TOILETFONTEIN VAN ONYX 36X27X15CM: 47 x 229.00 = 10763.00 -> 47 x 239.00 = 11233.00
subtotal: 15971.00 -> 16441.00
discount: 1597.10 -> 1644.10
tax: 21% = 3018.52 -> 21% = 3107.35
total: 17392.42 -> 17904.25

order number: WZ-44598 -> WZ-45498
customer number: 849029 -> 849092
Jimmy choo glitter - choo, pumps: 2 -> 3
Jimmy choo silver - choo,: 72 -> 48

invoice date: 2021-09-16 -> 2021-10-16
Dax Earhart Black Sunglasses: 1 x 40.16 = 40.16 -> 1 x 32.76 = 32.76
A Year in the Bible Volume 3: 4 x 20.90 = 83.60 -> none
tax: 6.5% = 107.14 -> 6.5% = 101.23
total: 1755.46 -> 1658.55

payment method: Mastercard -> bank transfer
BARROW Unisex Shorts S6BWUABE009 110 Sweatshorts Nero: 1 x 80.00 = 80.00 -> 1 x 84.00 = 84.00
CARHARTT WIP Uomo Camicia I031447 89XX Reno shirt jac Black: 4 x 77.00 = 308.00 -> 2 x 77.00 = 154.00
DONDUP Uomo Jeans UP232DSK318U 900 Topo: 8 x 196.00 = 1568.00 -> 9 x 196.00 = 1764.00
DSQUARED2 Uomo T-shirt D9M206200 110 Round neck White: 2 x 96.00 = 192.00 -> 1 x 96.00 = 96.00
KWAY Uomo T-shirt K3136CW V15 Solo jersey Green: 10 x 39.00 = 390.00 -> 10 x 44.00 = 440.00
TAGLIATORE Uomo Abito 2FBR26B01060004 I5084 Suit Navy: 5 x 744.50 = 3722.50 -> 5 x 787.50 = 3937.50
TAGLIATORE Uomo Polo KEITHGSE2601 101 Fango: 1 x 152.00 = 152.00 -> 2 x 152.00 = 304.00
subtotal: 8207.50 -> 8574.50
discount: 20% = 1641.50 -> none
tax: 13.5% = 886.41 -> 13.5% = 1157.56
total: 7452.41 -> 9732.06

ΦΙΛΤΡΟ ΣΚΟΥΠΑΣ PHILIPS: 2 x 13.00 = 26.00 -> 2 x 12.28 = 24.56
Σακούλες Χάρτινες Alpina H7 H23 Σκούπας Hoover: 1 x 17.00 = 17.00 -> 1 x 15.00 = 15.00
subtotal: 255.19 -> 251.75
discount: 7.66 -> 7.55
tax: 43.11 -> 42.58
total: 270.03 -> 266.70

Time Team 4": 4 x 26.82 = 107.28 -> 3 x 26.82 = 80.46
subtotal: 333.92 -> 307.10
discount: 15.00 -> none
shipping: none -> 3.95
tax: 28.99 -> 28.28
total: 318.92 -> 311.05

=-=-=

GOAL OF THE EXERCISE: Retype the line containing "CARHARTT WIP Uomo" and each line after it through the end of the listing, exactly, leaving out everything else.

REPLY TO THE EXERCISE:
CARHARTT WIP Uomo Camicia I031447 89XX Reno shirt jac Black: 4 x 77.00 = 308.00 -> 2 x 77.00 = 154.00
DONDUP Uomo Jeans UP232DSK318U 900 Topo: 8 x 196.00 = 1568.00 -> 9 x 196.00 = 1764.00
DSQUARED2 Uomo T-shirt D9M206200 110 Round neck White: 2 x 96.00 = 192.00 -> 1 x 96.00 = 96.00
KWAY Uomo T-shirt K3136CW V15 Solo jersey Green: 10 x 39.00 = 390.00 -> 10 x 44.00 = 440.00
TAGLIATORE Uomo Abito 2FBR26B01060004 I5084 Suit Navy: 5 x 744.50 = 3722.50 -> 5 x 787.50 = 3937.50
TAGLIATORE Uomo Polo KEITHGSE2601 101 Fango: 1 x 152.00 = 152.00 -> 2 x 152.00 = 304.00
subtotal: 8207.50 -> 8574.50
discount: 20% = 1641.50 -> none
tax: 13.5% = 886.41 -> 13.5% = 1157.56
total: 7452.41 -> 9732.06

ΦΙΛΤΡΟ ΣΚΟΥΠΑΣ PHILIPS: 2 x 13.00 = 26.00 -> 2 x 12.28 = 24.56
Σακούλες Χάρτινες Alpina H7 H23 Σκούπας Hoover: 1 x 17.00 = 17.00 -> 1 x 15.00 = 15.00
subtotal: 255.19 -> 251.75
discount: 7.66 -> 7.55
tax: 43.11 -> 42.58
total: 270.03 -> 266.70

Time Team 4": 4 x 26.82 = 107.28 -> 3 x 26.82 = 80.46
subtotal: 333.92 -> 307.10
discount: 15.00 -> none
shipping: none -> 3.95
tax: 28.99 -> 28.28
total: 318.92 -> 311.05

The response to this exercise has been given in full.